National University Corporation Tokai National University Organization Nagoya University Graduate School of Medicine (Dean, Hiroshi Kimura), Omics Medical Science Associate Professor Masaaki Hirayama, Neurogenetic Information Professor Kinji Ohno, Assistant Professor Hiroshi Nishiwaki et al. Okayama Noh Neurology Clinic Director Kenichi Kashiwabara, Iwate Medical University Neurology Geriatrics Professor Tetsuya Maeda, Fukuoka University Noh Neurology Professor Yoshio Tsuboi et al. We discovered that it may be related to the onset of dementia with Lewy bodies *2 , which is one of *1 . Dementia with Lewy bodies (DLB) is the second most common form of dementia after Alzheimer’s disease. It has almost the same morbidity rate among the elderly as Parkinson’s disease *3 (PD), and positive symptoms such as hallucinations have become a social problem. DLB is a disease related to PD and REM sleep behavior disorder *4 (RBD), which develops when α-synuclein accumulates in the brain. The research group has clarified the possibility that α-synuclein, which is abnormally accumulated due to changes in the enteric plexus, has prion properties and spreads from the dorsal vagal nucleus to the locus coeruleus and substantia nigra to cause RBD and PD. (Mov Disord 35:1626,2020; mSystems 5:e00797-20,2020; npj Parkinson’s Dis 8:65,2021). This research group analyzed the intestinal microbiota and fecal bile acids of 278 patients with DLB, PD, and RBD. As a result, intestinal bacteria that produce short-chain fatty acids (SCFA) are reduced, and Akkermancia *5 , which degrades the intestinal mucosa, is produced.

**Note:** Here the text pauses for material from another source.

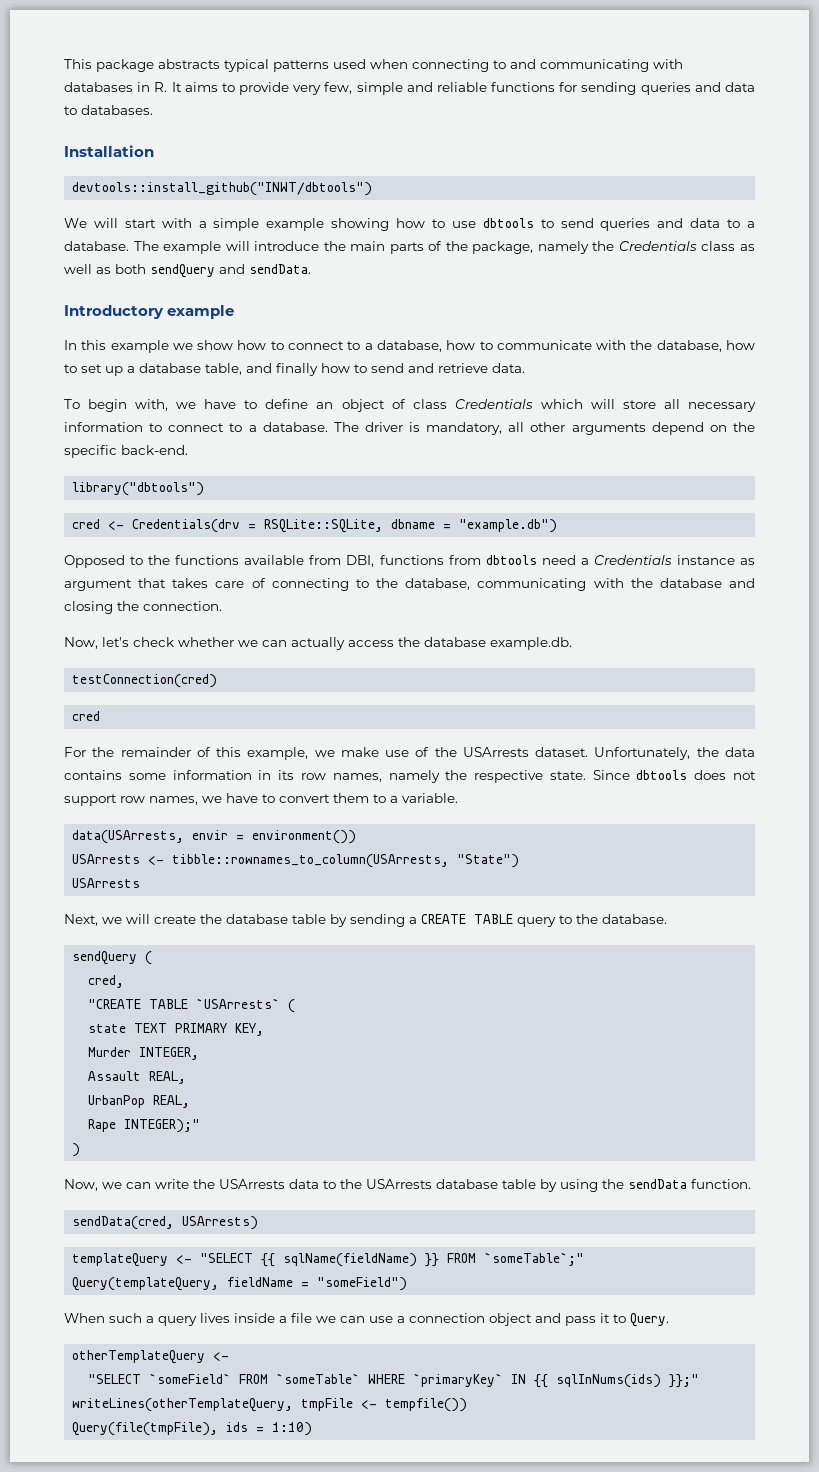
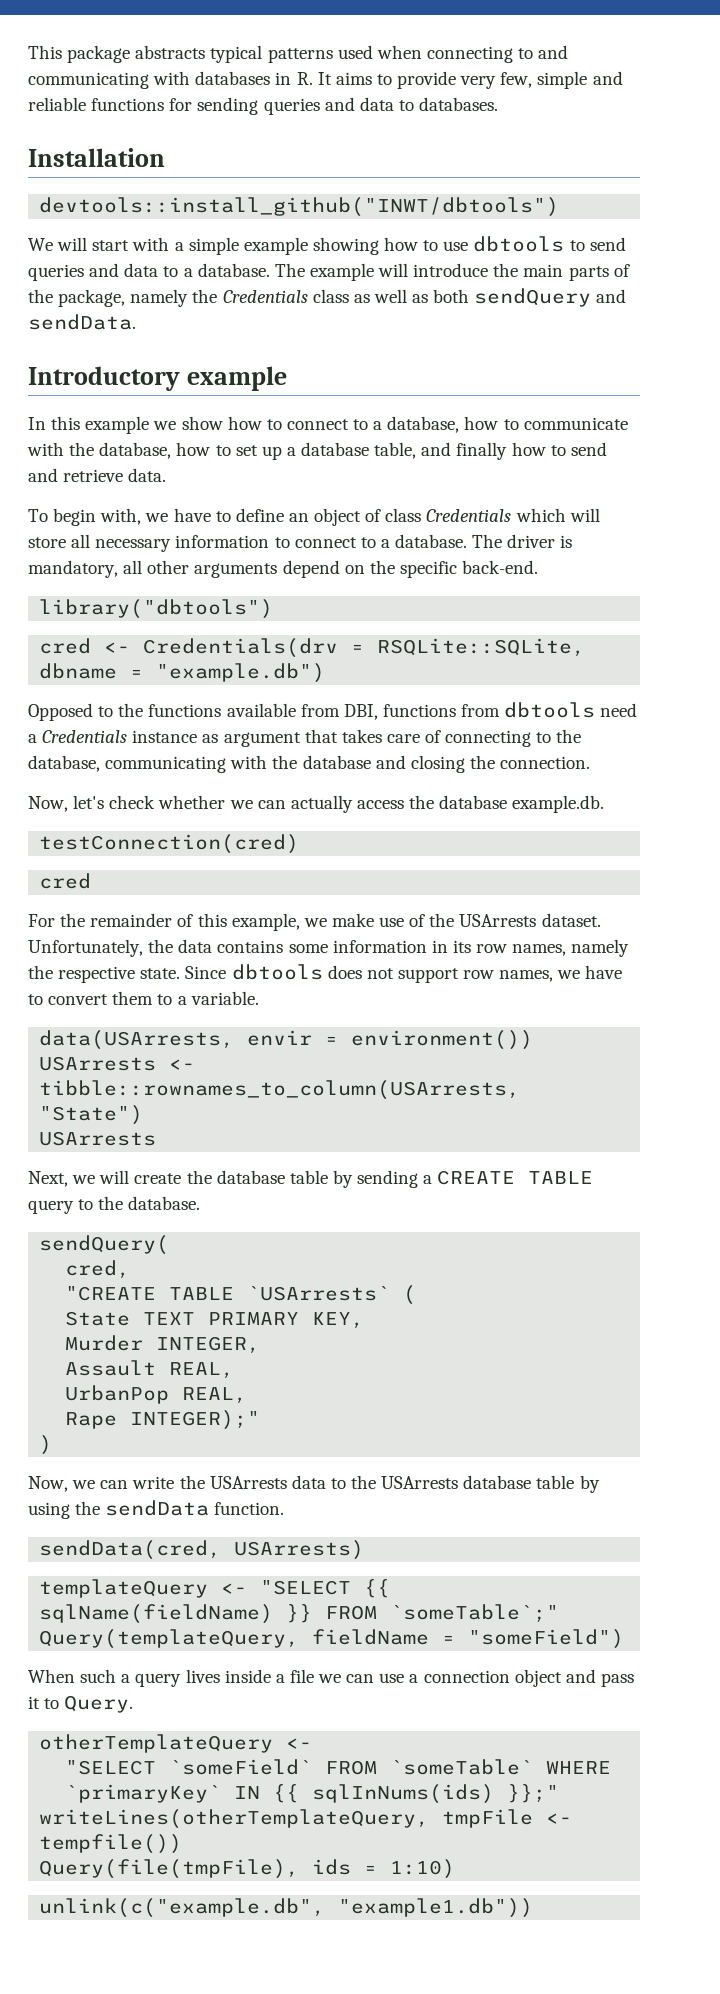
[72,951,153,965] sendQuery ( -> [39,1235,170,1255] sendQuery(
[88,1024,127,1033] state -> [65,1311,131,1326] State
(313, 1429) none -> [39,1898,534,1918] // unlink(c("example.db", "example1.db"))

A feature of elevated s was common in PD and DLB patients. However, Ruminococcus torques *6 and Collinsella *7 , which were unchanged in PD, were increased in his DLB. In addition, in the random forest model *8 that distinguishes between DLB and PD, high levels of Ruminococcus torques and Collinsella, which suppress intestinal permeability, and low levels of Bifidobacterium *9 , which is also observed in Alzheimer’s disease, are characteristic of his DLB. I understand. Since Ruminococcus torques and Collinsella are major secondary bile acid producers, quantification of bile acids in feces revealed higher production of ursodeoxycholic acid (UDCA) in DLB. Therefore, these bacteria and their metabolites may be involved in the development and progression of DLB.